## The task
All lines of the listing that contain "from" should be shown in full.

# # # # #

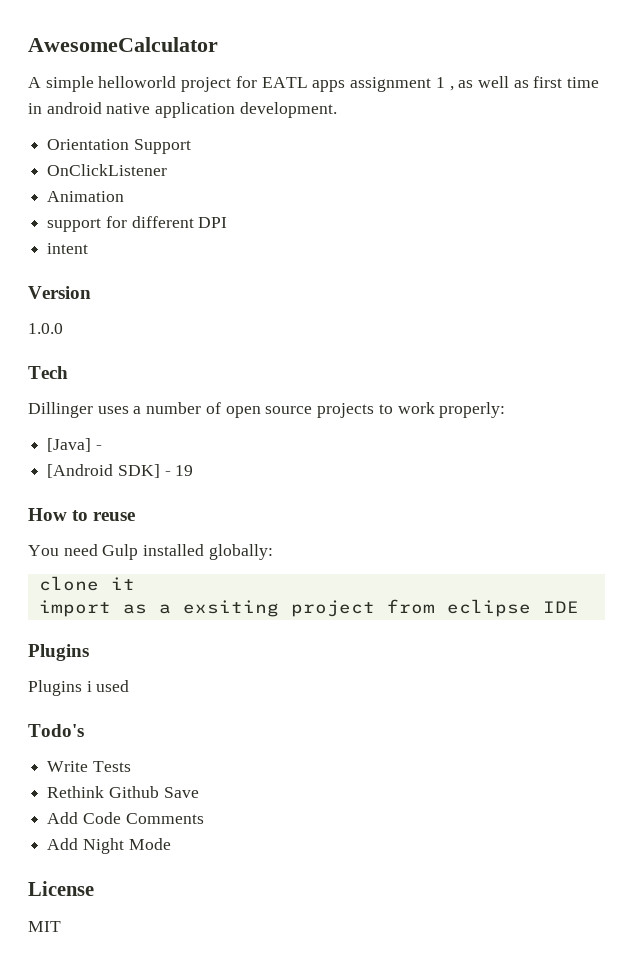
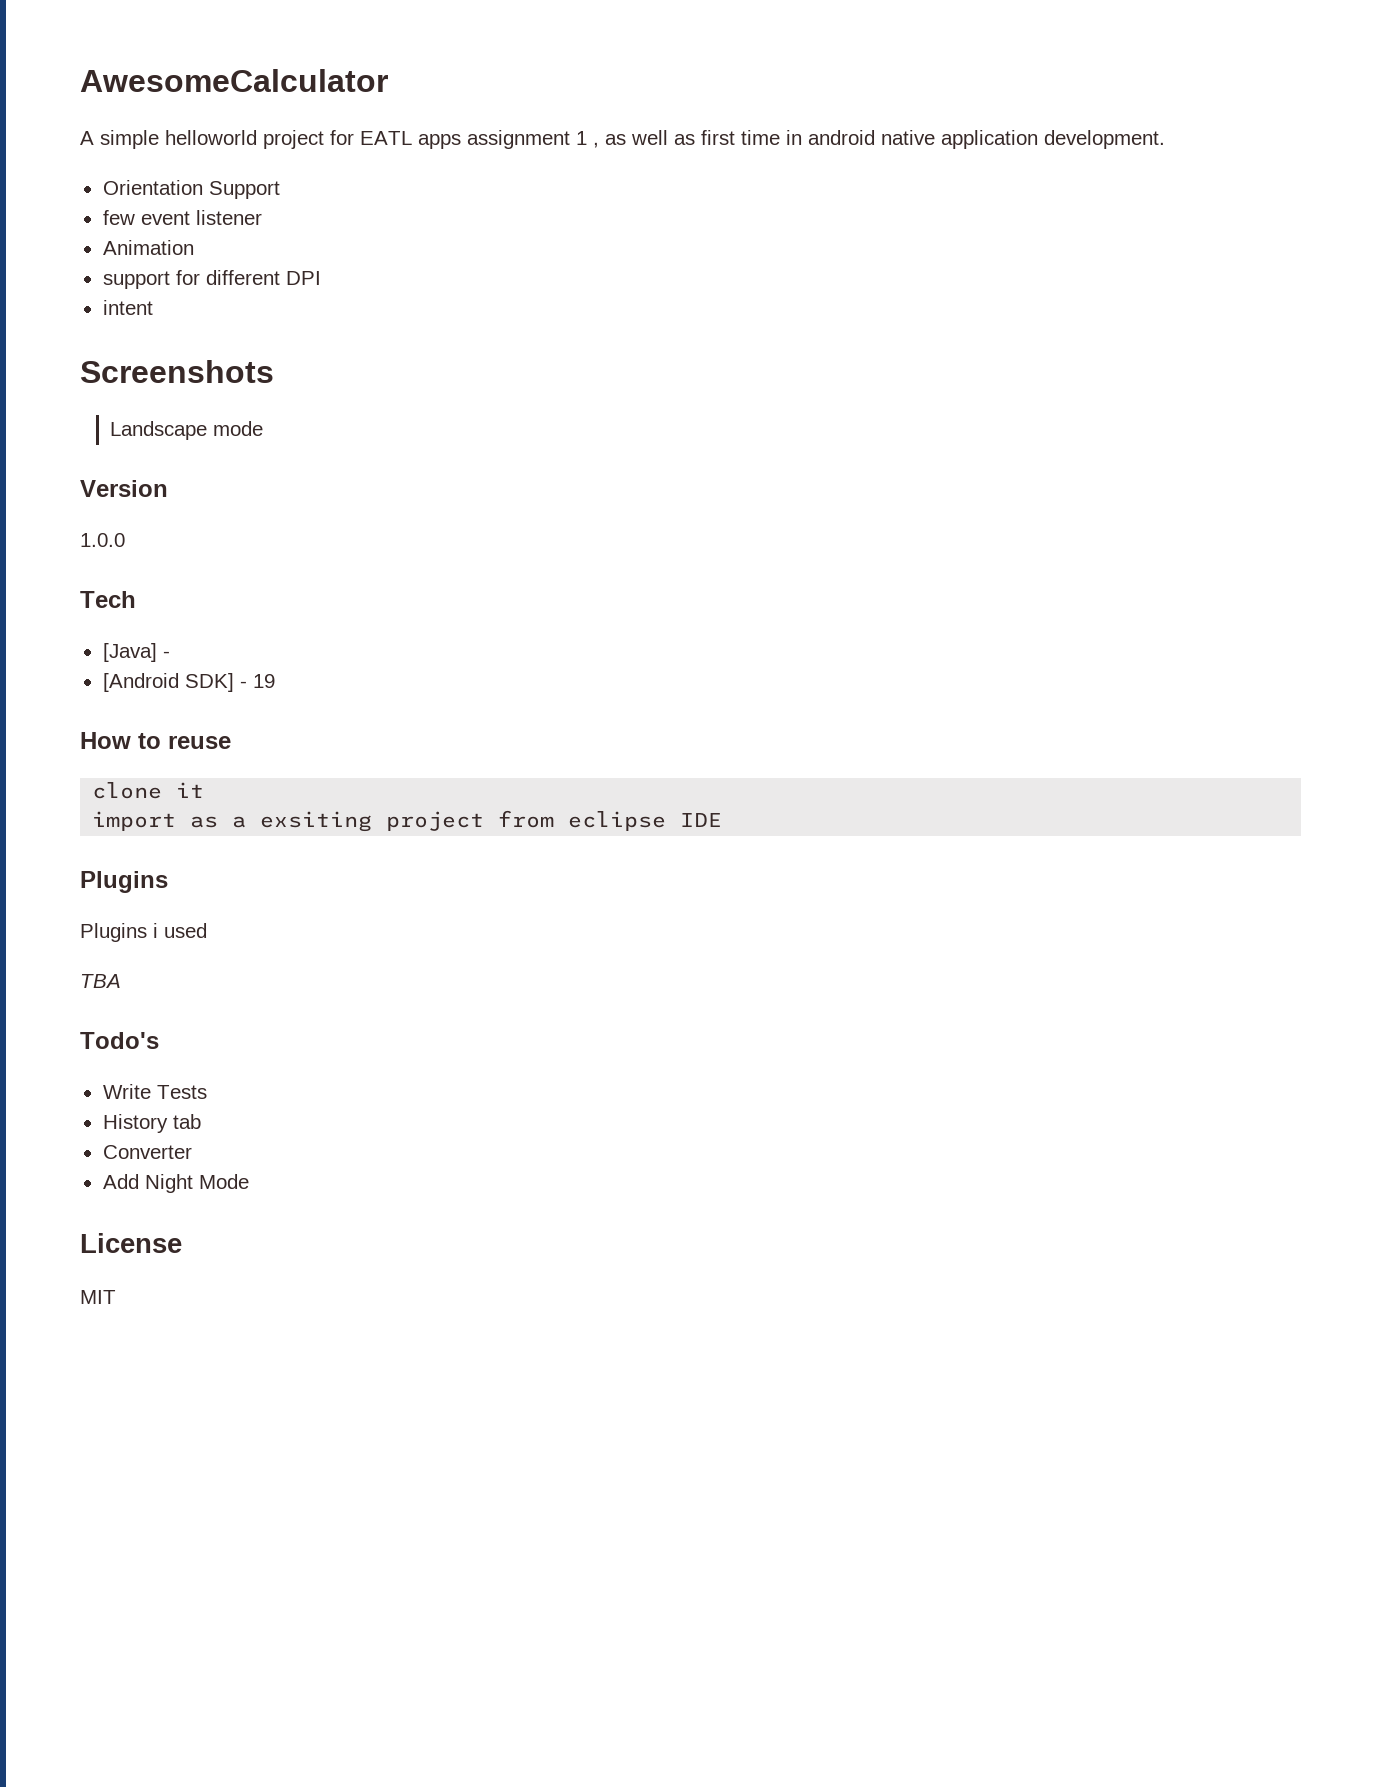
- OnClickListener
+ few event listener
+ Screenshots
+ Landscape mode
- Dillinger uses a number of open source projects to work properly:
- You need Gulp installed globally:
+ TBA
- Rethink Github Save
- Add Code Comments
+ History tab
+ Converter

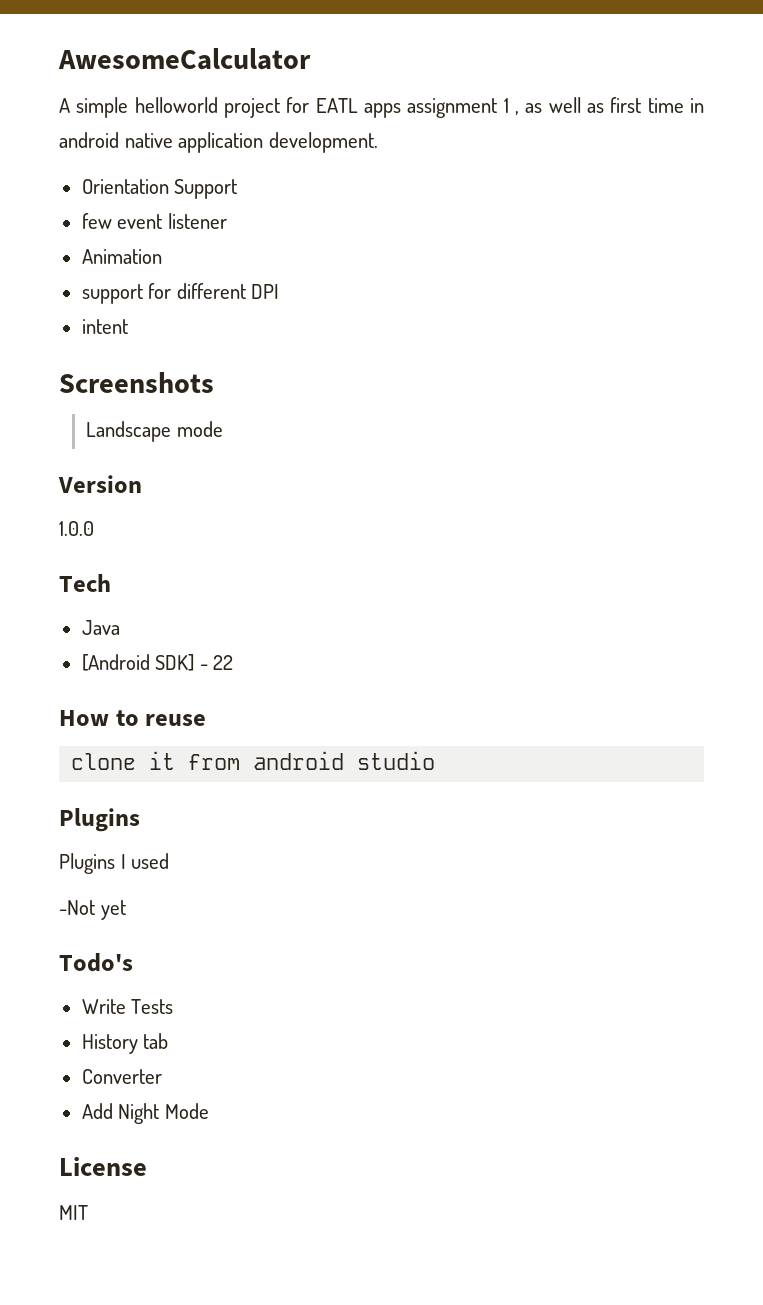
- [Java] -
+ Java
- [Android SDK] - 19
+ [Android SDK] - 22
- clone it
- import as a exsiting project from eclipse IDE
+ clone it from android studio
- Plugins i used
+ Plugins I used
- TBA
+ -Not yet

# # # # #

## Exercise result
- import as a exsiting project from eclipse IDE
+ clone it from android studio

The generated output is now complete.